Tuesday, July 28, 2015

Style as Substance: The Killer – Love is Seeing, Death is Blind

"I always save the last bullet, either to kill someone else or kill myself."

Not the first Heroic Bloodshed film, but one which helped define the genre.

An assassin fires a shot which blinds an innocent women, and his subsequent attraction to this woman makes him begin to question the morality of his occupation. I love the sentimentality of Woo's stylistic flourishes: his films often play out as romantic and occasionally homoerotic melodramas with the action tropes thrown on top (i.e. the action can be removed from the narrative without losing the sense of the themes; the action scenes are essentially sex scenes). As a result, I tend to over-extrapolate silly readings based on his visual direction, so reader beware.
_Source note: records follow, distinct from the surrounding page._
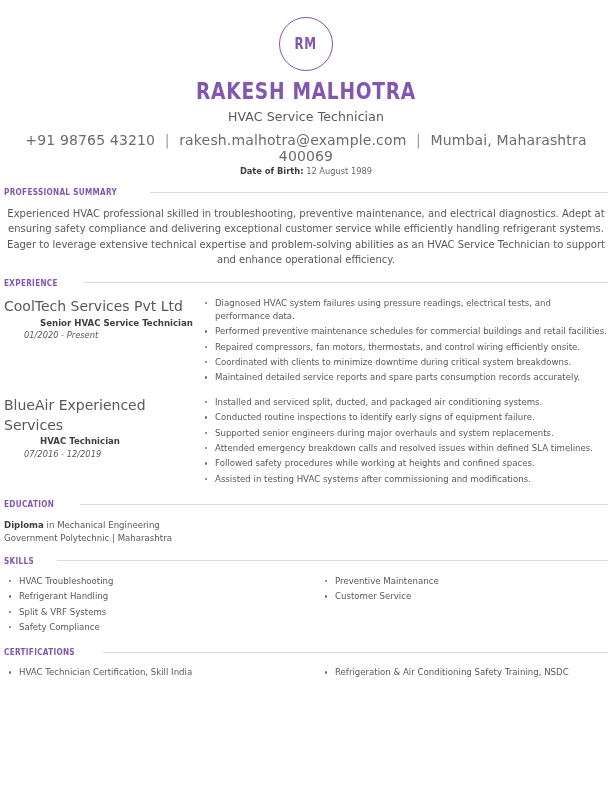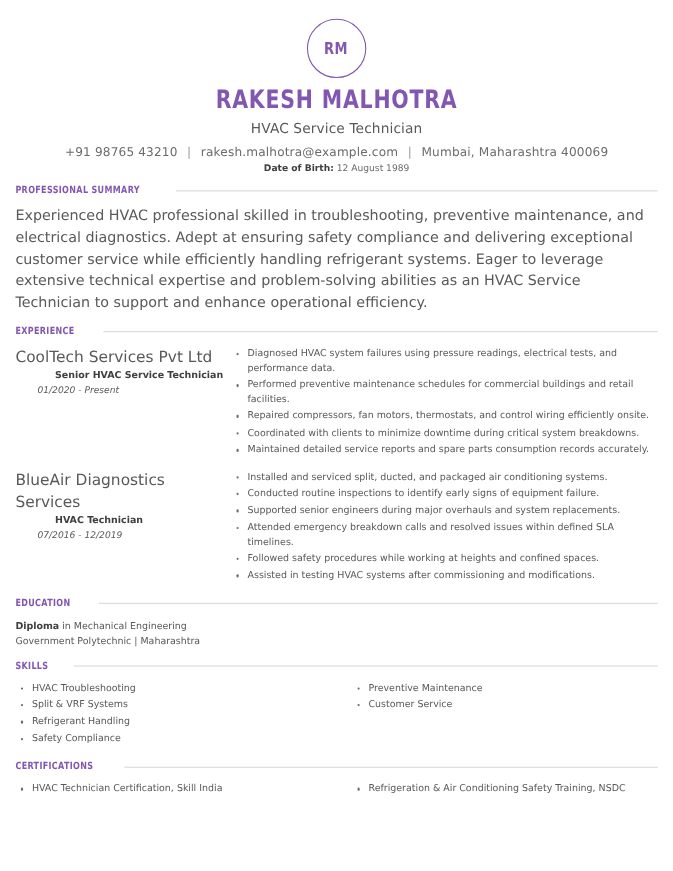--- a/index.html
+++ b/index.html
@@ -12,21 +12,21 @@
     height: 792px;
     font-family: "DejaVu Sans", "Liberation Sans", sans-serif;
     color: #58595b;
     -webkit-font-smoothing: antialiased;
   }
   .page {
     position: relative;
     width: 612px;
     height: 792px;
     box-sizing: border-box;
-    padding: 0 14px;
+    padding: 0 4px;
     background: #ffffff;
     overflow: hidden;
   }
 
   
   .header {
     text-align: center;
     padding-top: 17px;
   }
   .monogram {
@@ -60,21 +60,21 @@
   }
   .job-title {
     margin-top: 6px;
     font-size: 12.5px;
     color: #58595b;
     font-weight: normal;
     letter-spacing: 0.1px;
   }
   .contact-line {
     margin-top: 8px;
-    font-size: 11px;
+    font-size: 14px;
     color: #6a6b6d;
     letter-spacing: 0.15px;
   }
   .contact-sep {
     display: inline-block;
     padding: 0 5px;
     color: #9a9b9d;
   }
   .dob-line {
     margin-top: 2px;
@@ -102,24 +102,24 @@
   }
   .section-rule {
     flex: 1 1 auto;
     height: 1px;
     background: #d8d9da;
   }
 
   
   .summary-body {
     margin-top: 9px;
-    font-size: 13px;
+    font-size: 10px;
     line-height: 1.52;
     color: #58595b;
-    text-align: left;
+    text-align: center;
   }
 
   
   .exp-entry {
     display: flex;
     margin-top: 9px;
     gap: 0;
   }
   .exp-left {
     width: 200px;
@@ -249,21 +249,21 @@
           <li>Performed preventive maintenance schedules for commercial buildings and retail facilities.</li>
           <li>Repaired compressors, fan motors, thermostats, and control wiring efficiently onsite.</li>
           <li>Coordinated with clients to minimize downtime during critical system breakdowns.</li>
           <li>Maintained detailed service reports and spare parts consumption records accurately.</li>
         </ul>
       </div>
     </div>
 
     <div class="exp-entry">
       <div class="exp-left">
-        <div class="exp-company">BlueAir Diagnostics Services</div>
+        <div class="exp-company">BlueAir Experienced Services</div>
         <div class="exp-role">HVAC Technician</div>
         <div class="exp-dates">07/2016 - 12/2019</div>
       </div>
       <div class="exp-right">
         <ul class="bullets">
           <li>Installed and serviced split, ducted, and packaged air conditioning systems.</li>
           <li>Conducted routine inspections to identify early signs of equipment failure.</li>
           <li>Supported senior engineers during major overhauls and system replacements.</li>
           <li>Attended emergency breakdown calls and resolved issues within defined SLA timelines.</li>
           <li>Followed safety procedures while working at heights and confined spaces.</li>
@@ -288,22 +288,22 @@
 
   <div class="section">
     <div class="section-head">
       <div class="section-title">SKILLS</div>
       <div class="section-rule"></div>
     </div>
     <div class="two-col">
       <div class="col col-left">
         <ul class="bullets">
           <li>HVAC Troubleshooting</li>
+          <li>Refrigerant Handling</li>
           <li>Split &amp; VRF Systems</li>
-          <li>Refrigerant Handling</li>
           <li>Safety Compliance</li>
         </ul>
       </div>
       <div class="col col-right">
         <ul class="bullets">
           <li>Preventive Maintenance</li>
           <li>Customer Service</li>
         </ul>
       </div>
     </div>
The fact that going blind is presented as more tragic than death reflects John Woo's filmmaking sensibilities. He is first and foremost a visual director, and (like Wong Kar-Wai and Tony Scott) he uses stylistic cinematic excess to communicate his characters’ dramatic emotional excess in their most intense moments of unease. He engraves his characters emotions directly onto the celluloid. Step printing slows time to express the killer's distress, and quick editing compresses the action to communicate his desire for redemption. Woo uses film form to convey impossible desires the characters can't. Also, doves.
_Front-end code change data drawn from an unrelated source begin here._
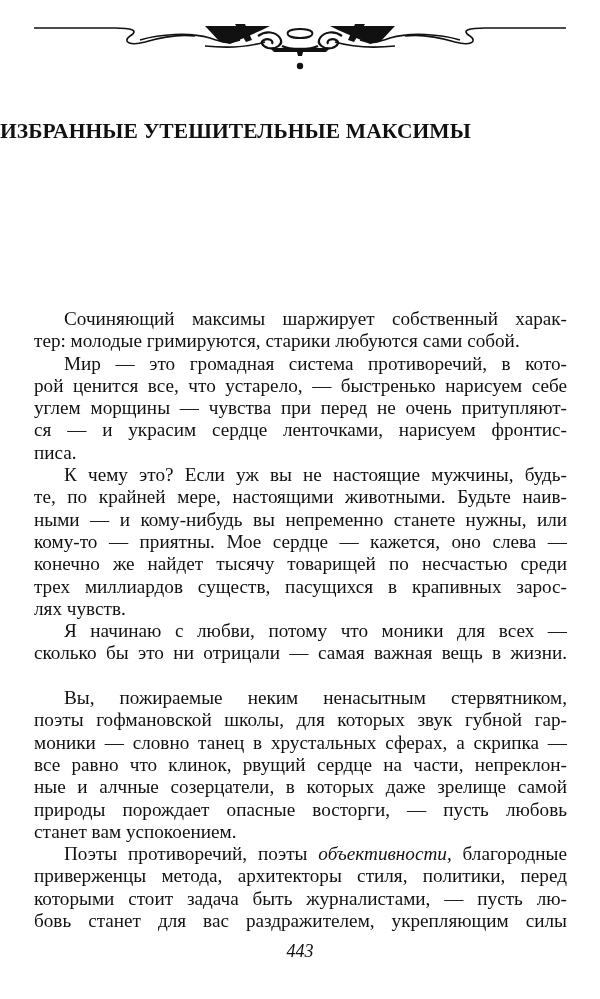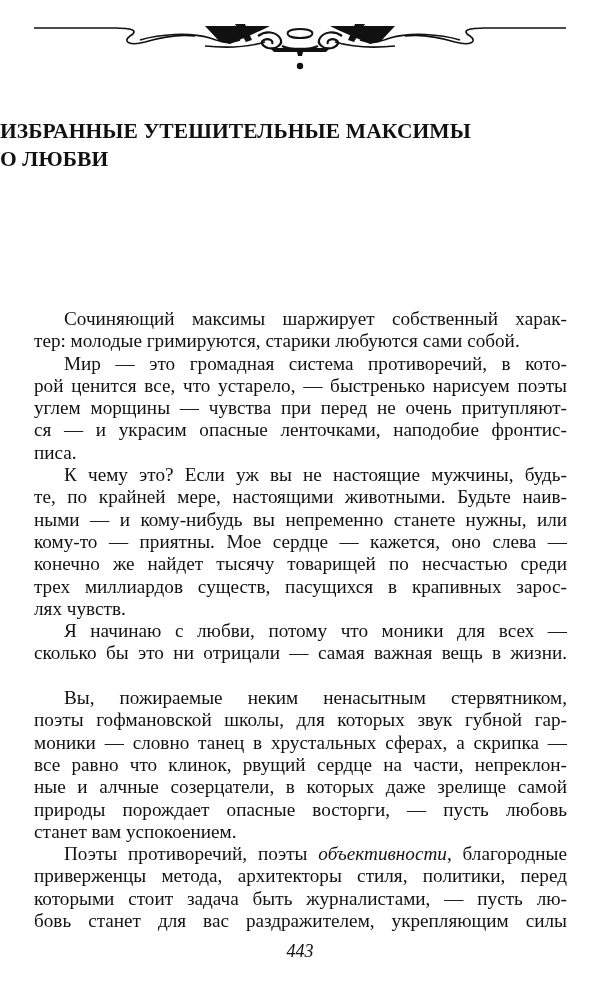--- a/index.html
+++ b/index.html
@@ -38,33 +38,32 @@
     <path d="M258 10 C 262 6, 278 6, 282 10 C 284 14, 278 16, 270 16 C 262 16, 256 14, 258 10 Z" stroke="#111" stroke-width="2" fill="none"></path>
     <path d="M252 24 C 260 28, 280 28, 288 24" stroke="#111" stroke-width="2.4" fill="none"></path>
     <path d="M240 26 L 300 26 L 296 30 L 244 30 Z"></path>
     <path d="M266 26 L 274 26 L 272 34 L 268 34 Z"></path>
     <circle cx="270" cy="44" r="3.2"></circle>
   </g>
 </svg>
 
 <div class="title">
   <div>ИЗБРАННЫЕ УТЕШИТЕЛЬНЫЕ МАКСИМЫ</div>
-  <div>О ЛЮБВИ</div>
 </div>
 
 <div class="body">
   <div>
     <div class="line indent">Сочиняющий максимы шаржирует собственный харак-</div>
     <div class="line last">тер: молодые гримируются, старики любуются сами собой.</div>
   </div>
   <div>
     <div class="line indent">Мир — это громадная система противоречий, в кото-</div>
-    <div class="line">рой ценится все, что устарело, — быстренько нарисуем поэты</div>
+    <div class="line">рой ценится все, что устарело, — быстренько нарисуем себе</div>
     <div class="line">углем морщины — чувства при перед не очень притупляют-</div>
-    <div class="line">ся — и украсим опасные ленточками, наподобие фронтис-</div>
+    <div class="line">ся — и украсим сердце ленточками, нарисуем фронтис-</div>
     <div class="line last">писа.</div>
   </div>
   <div>
     <div class="line indent">К чему это? Если уж вы не настоящие мужчины, будь-</div>
     <div class="line">те, по крайней мере, настоящими животными. Будьте наив-</div>
     <div class="line">ными — и кому-нибудь вы непременно станете нужны, или</div>
     <div class="line">кому-то — приятны. Мое сердце — кажется, оно слева —</div>
     <div class="line">конечно же найдет тысячу товарищей по несчастью среди</div>
     <div class="line">трех миллиардов существ, пасущихся в крапивных зарос-</div>
     <div class="line last">лях чувств.</div>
The Killer also functions as a sort of allegorical character study about the effects of remorse while reflecting back on a life of crime. Even the antagonists here seem to stand in as psychological externalizations of the killer's guilt. The two forces oppose him and want to punish him for his actions: on the one hand, the police want to arrest him for the crimes he committed; on the other, the men that hired him want him killed for being spotted during a hit. These are two halves of a guilty conscience; regret both for what he did and for getting caught doing it, as if they are agents of his superego attacking him for his moral misdeeds. And, as with most Heroic Bloodshed movies, the superego reigns supreme.

What's fascinating about the romantic angle is the multiple ways in which it can be read. The movie presents itself as a romance between the killer and the woman he almost blinded. However, beneath this traditional heteronormative connection, there’s a tale of a more tragic love story between the killer and his pursuers. The feelings between the killer and his almost-victim are ones based on guilt and regret (his for what he did to her), and for that reason are much less convincing than those between him and the two other male leads. His manager, forced against his will to hunt his closest friend; and the cop, obsessed with the killer because of their prolonged pursuit. These more closely resemble loving relationships (fraught with much deeper emotions) than anything the killer and victim felt for each other.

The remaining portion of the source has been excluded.